◆ **WORK INSTRUCTION**
Scan the data, and whenever a line contains "none", copy it.

(Stored data)
== Segment start ==

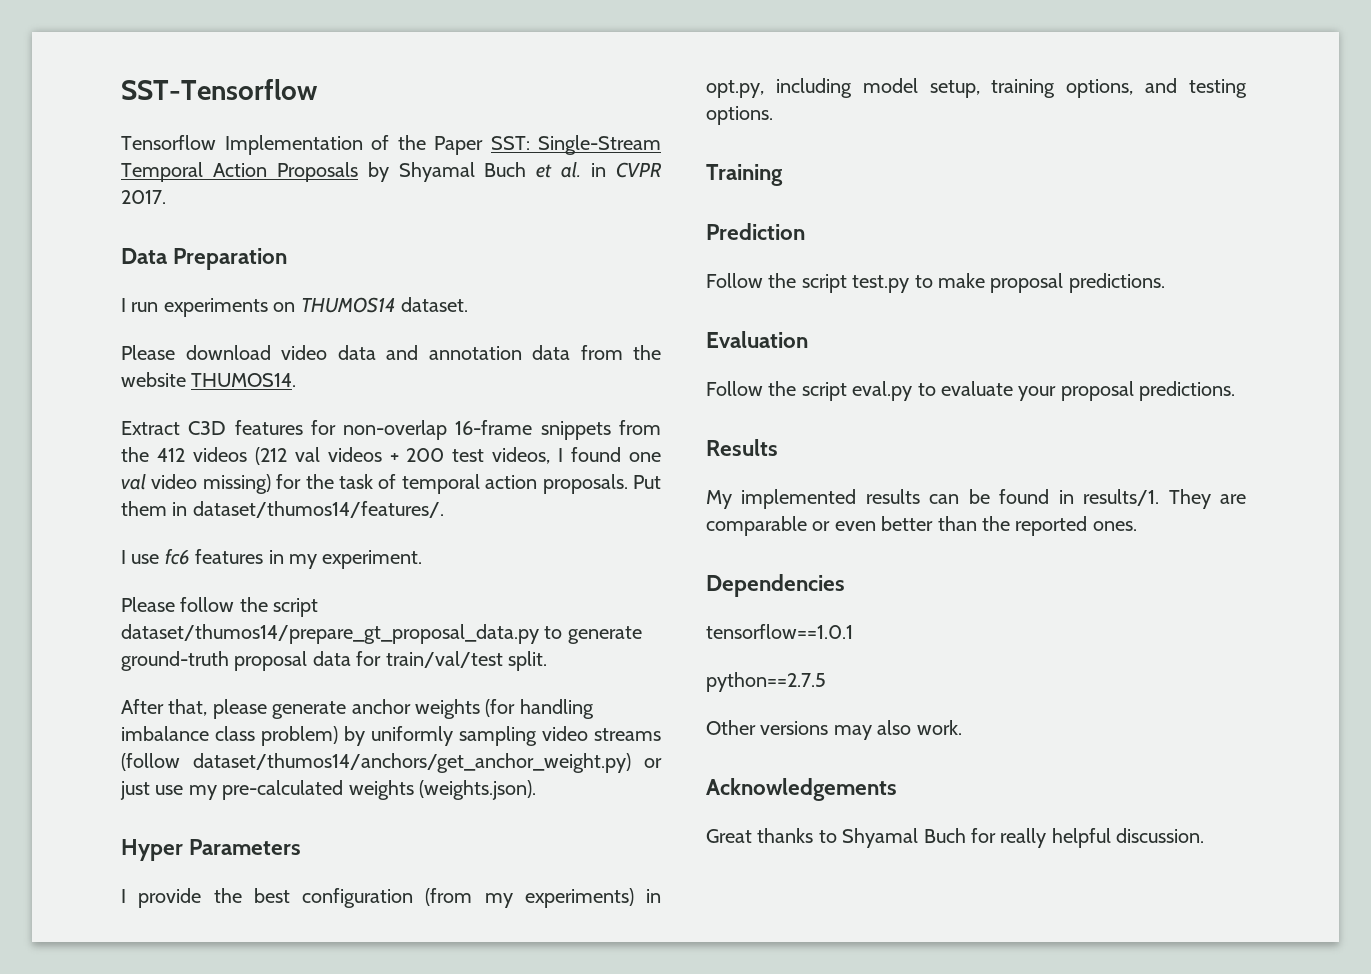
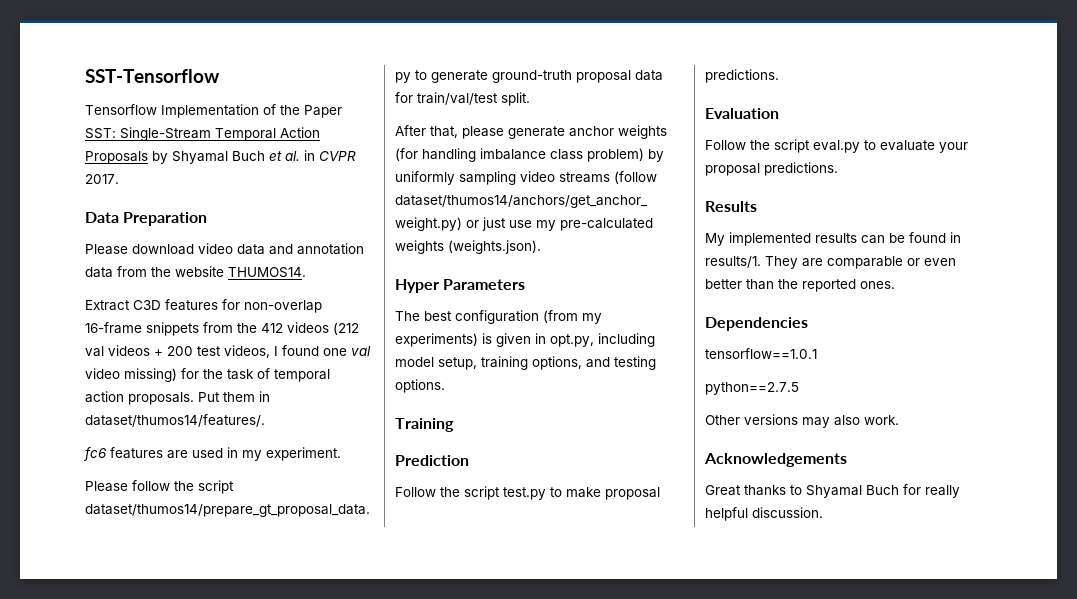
[121,297,468,317] // I run experiments on THUMOS14 dataset. -> (208, 219) none
[121,549,264,565] I use fc6 features -> [83,447,223,461] fc6 features are used
[121,888,242,908] I provide the -> [395,311,420,321] The
(634, 898) none -> [482,333,531,347] is given

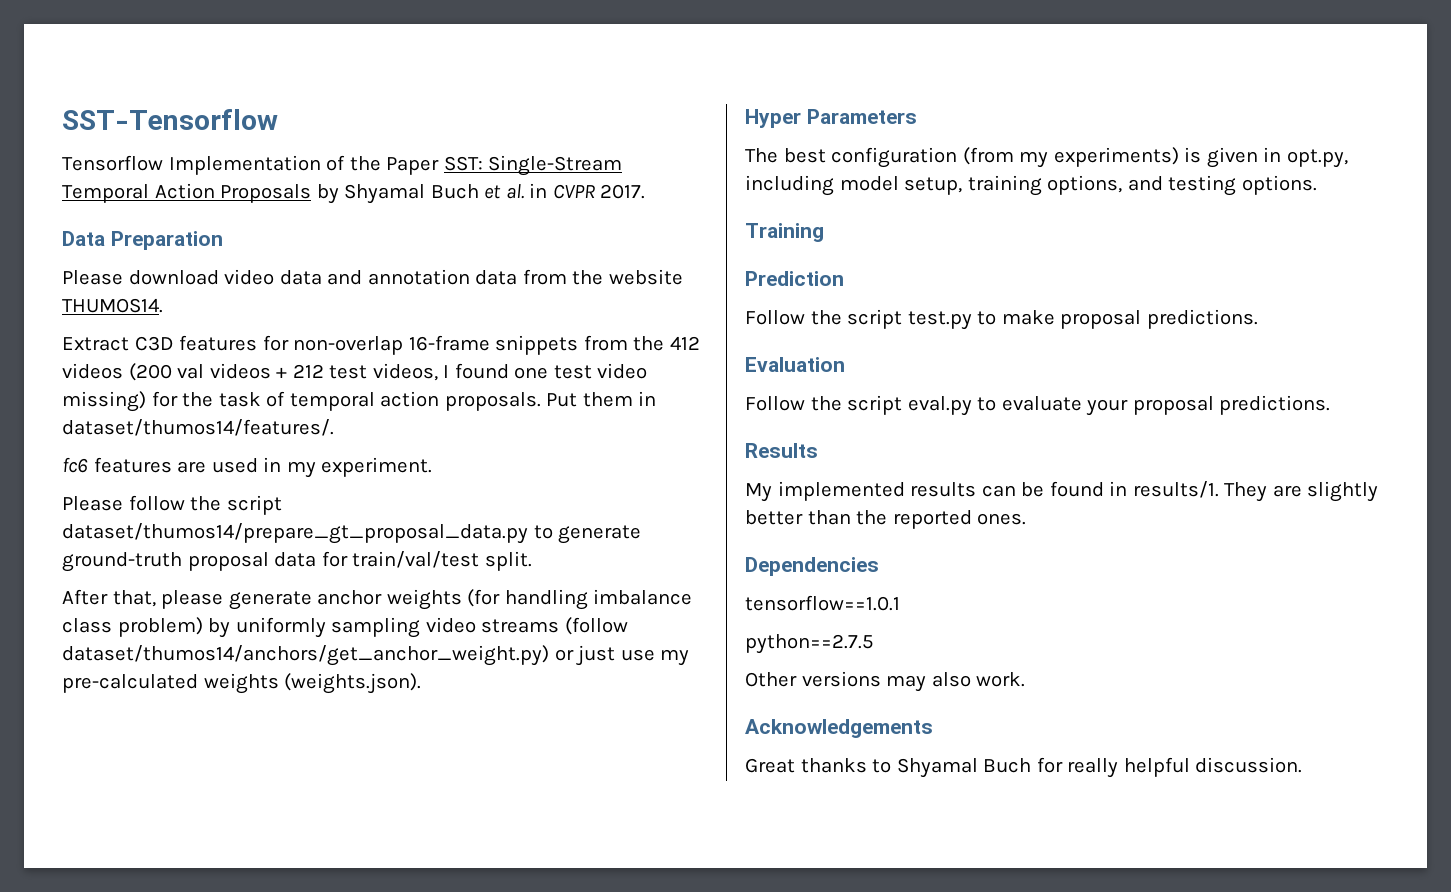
[333,322,359,335] (212 -> [128,363,172,381] (200
[167,346,193,356] 200 -> [292,364,324,378] 212
[351,346,371,356] val -> [553,365,592,379] test
[827,256,956,269] comparable or even -> [1307,481,1379,502] slightly

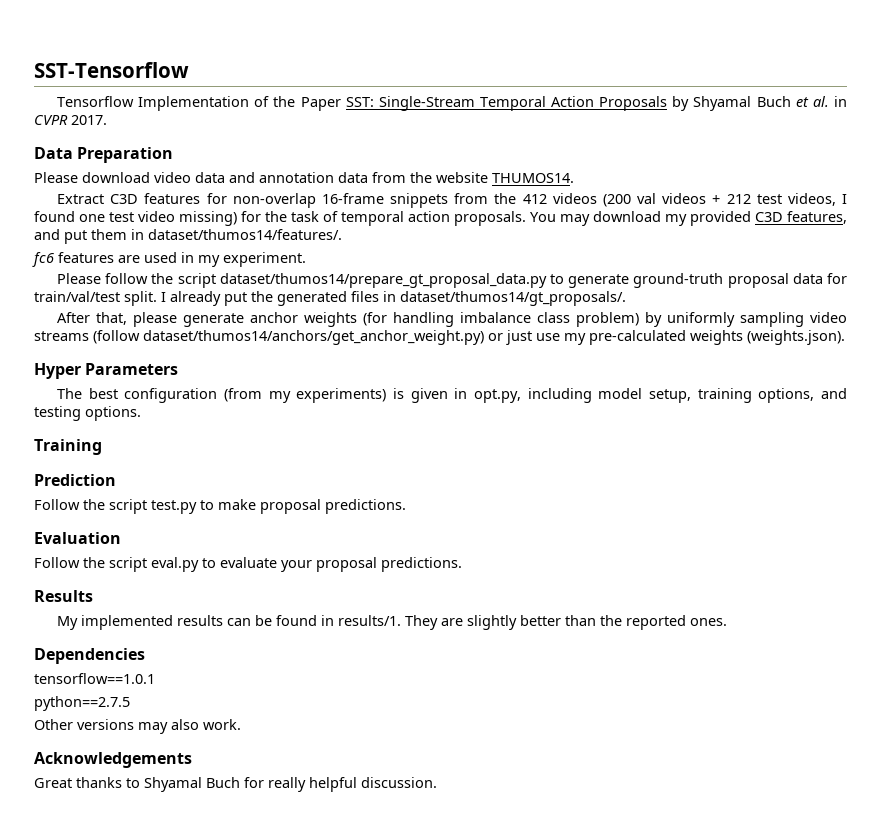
[546,393,578,407] Put -> [530,211,847,226] [34,229,87,244] You may download my provided C3D features, and put
(532, 561) none -> [161,291,626,306] I already put the generated files in dataset/thumos14/gt_proposals/.

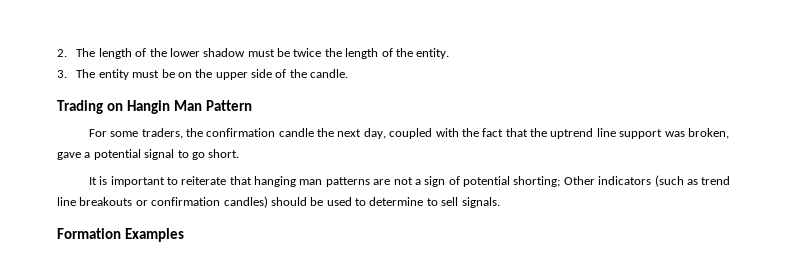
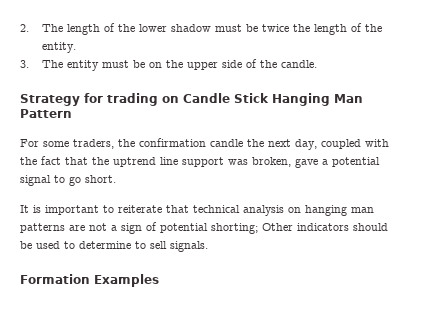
[57,100,170,114] Trading on Hangin -> [20,93,330,106] Strategy for trading on Candle Stick Hanging
(252, 180) none -> [193,205,301,216] technical analysis on
[654,175,731,187] [57,196,268,208] (such as trend line breakouts or confirmation candles) -> (349, 227) none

== Segment end ==

◆ **RESULT OF THIS TASK**
[121,297,468,317] // I run experiments on THUMOS14 dataset. -> (208, 219) none
(634, 898) none -> [482,333,531,347] is given
(532, 561) none -> [161,291,626,306] I already put the generated files in dataset/thumos14/gt_proposals/.
(252, 180) none -> [193,205,301,216] technical analysis on
[654,175,731,187] [57,196,268,208] (such as trend line breakouts or confirmation candles) -> (349, 227) none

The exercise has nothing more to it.